Zika virus vaccine used to battle brain cancer

Scientists at Singapore’s Duke-NUS Medical School have found a way to use the Zika virus to destroy brain cancer cells and inhibit tumour growth, while sparing healthy cells. Their findings, published in the Journal of Translational Medicine, potentially offer a new treatment alternative for brain cancer patients who currently have a poor prognosis.

Glioblastoma multiforme is the most common malignant brain cancer, with more than 300,000 patients diagnosed annually worldwide. Survival rates for such patients are poor (around 15 months), mainly due to high incidence of tumour recurrence and limited treatment options. For such patients, oncolytic virotherapy — or the use of engineered viruses to infect and kill cancer cells — may address the current therapeutic challenges. Zika virus is one such option in early development.

The Duke-NUS team sought to investigate Zika virus live-attenuated vaccine (ZIKV-LAV) strains, which are ‘weakened’ viruses with limited ability to infect healthy cells but can still grow rapidly and spread within a tumour mass. The team discovered that these strains target rapidly proliferating cells over mature cells, making them ideal for targeting fast-growing cancerous cells in the adult brain.

“We selected Zika virus because it naturally infects rapidly multiplying cells in the brain, allowing us to reach cancer cells that are traditionally difficult to target,” said Dr Carla Bianca Luena Victorio, first author of the team’s study. “Our ZIKV-LAV strains also replicate themselves in brain cancer cells, making this a living therapy that can spread and attack neighbouring diseased cells.”

Victorio and her team determined that ZIKV-LAV strains were highly effective in infecting cancer cells as these viruses bind to proteins that are present in high levels only in cancer cells and not in healthy cells. Upon infecting a cancer cell, these virus strains hijack the cell’s resources to reproduce, ultimately killing the cell. As the cancer cell’s protective membrane ruptures upon death, it releases its contents, including virus progeny that can infect and kill neighbouring cancer cells. In addition, some cellular proteins released from the infected cells can activate an immune response to further inhibit tumour growth.

Through their experiments, the team observed that infection from ZIKV-LAV strains caused 65–90% of glioblastoma multiforme tumour cells to die. While the ZIKV-LAV strains also infected 9–20% of cells from blood vessels in the brain, the infection did not kill these healthy cells. In contrast, the original parent Zika virus strain killed up to 50% of healthy brain cells.

The scientists also discovered that the ZIKV-LAV strains were not able to reproduce well even when they managed to infect healthy cells; the amount of virus measured in healthy brain cells infected with ZIKV-LAV was only 0.36 to 9 times higher than before infection. In contrast, the amount of virus in brain cancer cells infected with ZIKV-LAV was 100 to a billion times higher than before infection. This further illustrates that conditions in cancer cells are significantly more conducive for virus reproduction than in normal cells.

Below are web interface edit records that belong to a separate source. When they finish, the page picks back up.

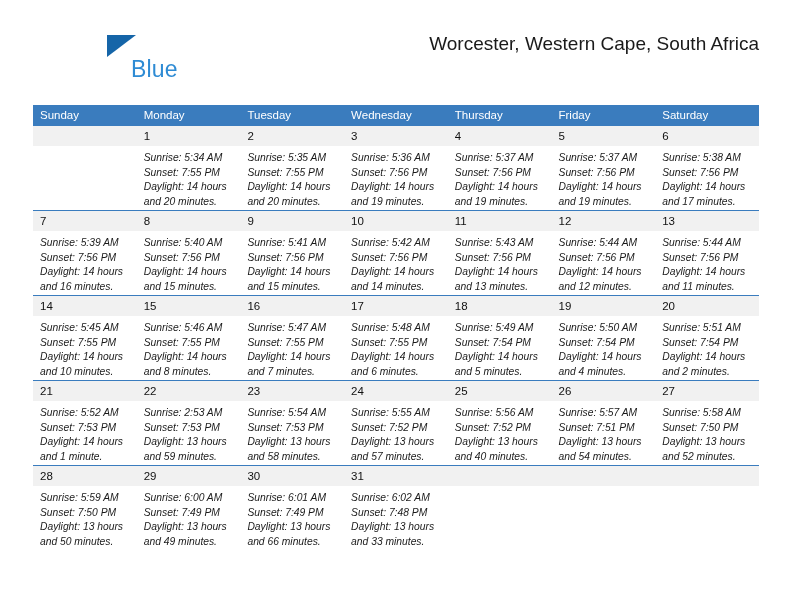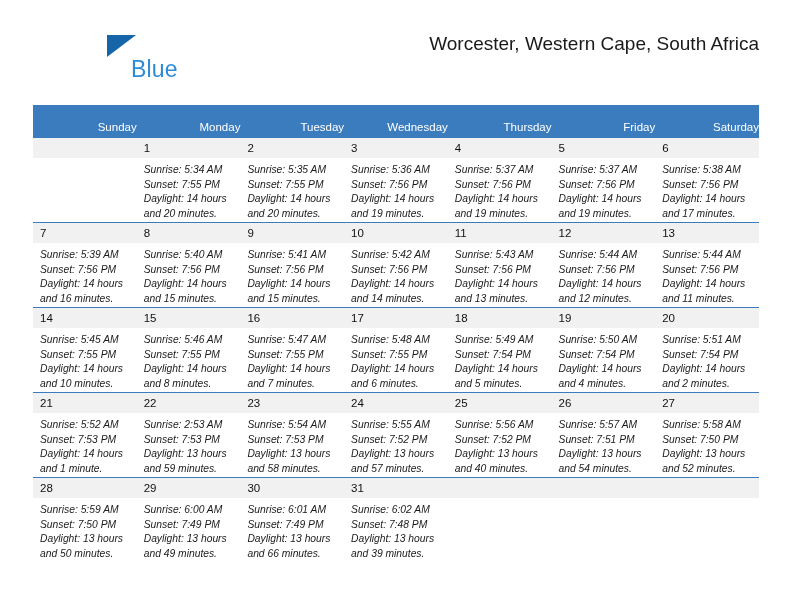--- a/index.html
+++ b/index.html
@@ -98,8 +98,8 @@
     color: #ffffff;
     font-weight: normal;
     font-size: 11.5px;
-    text-align: right;
-    padding: 16px 0 4px 7px;
+    text-align: left;
+    padding: 4px 0 4px 7px;
     height: 13px;
     line-height: 13px;
     border: none;

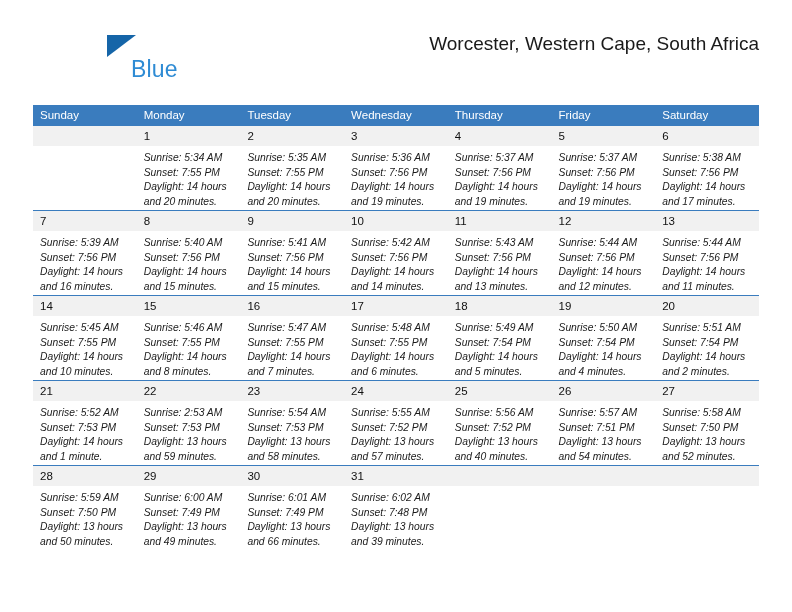--- a/index.html
+++ b/index.html
@@ -459,7 +459,7 @@
               <div>Sunrise: 6:02 AM</div>
               <div>Sunset: 7:48 PM</div>
               <div>Daylight: 13 hours</div>
-              <div>and 39 minutes.</div>
+              <div>and 33 minutes.</div>
             </div>
           </td>
           <td class="cell-empty">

“We hope to present the Zika virus in a new light by highlighting its potential to kill cancer cells,” said Assistant Professor Ann-Marie Chacko, senior author on the paper. “When a live virus is attenuated, such that it is safe and effective to fight infectious diseases, it can be beneficial to human health — not just as a vaccine but also as a potent tumour-eradicating agent.”

The live attenuated virus strains were originally developed as a vaccine by Professor Ooi Eng Eong’s group at Duke-NUS. As a control, the virus strains were also tested on brain neurons or nerve cells that had been cultivated from human stem cells. This provides a reliable screening tool to assess the safety and efficacy of using the virus as therapy in human cells.

Chacko’s group is improving these and other Zika virus strains to increase their potency in killing not only brain cancer cells, but other types of cancer cells as well, while making them safer for use in patients. They are also modifying the virus so it can be imaged non-invasively after it has been injected into a patient; this will allow doctors to monitor where the virus goes in the patient and how long it is functional in the tumour. To this end, the group is exploring commercialising their virus strains as both a Zika vaccine and treatment for brain cancer, and potentially other cancers as well.

Top image caption: Professor Ooi Eng Eong, Dr Carla Bianca Luena Victorio, Assistant Professor Alfred Sun and Assistant Professor Ann-Marie Chacko with a culture of their Zika vaccine strains.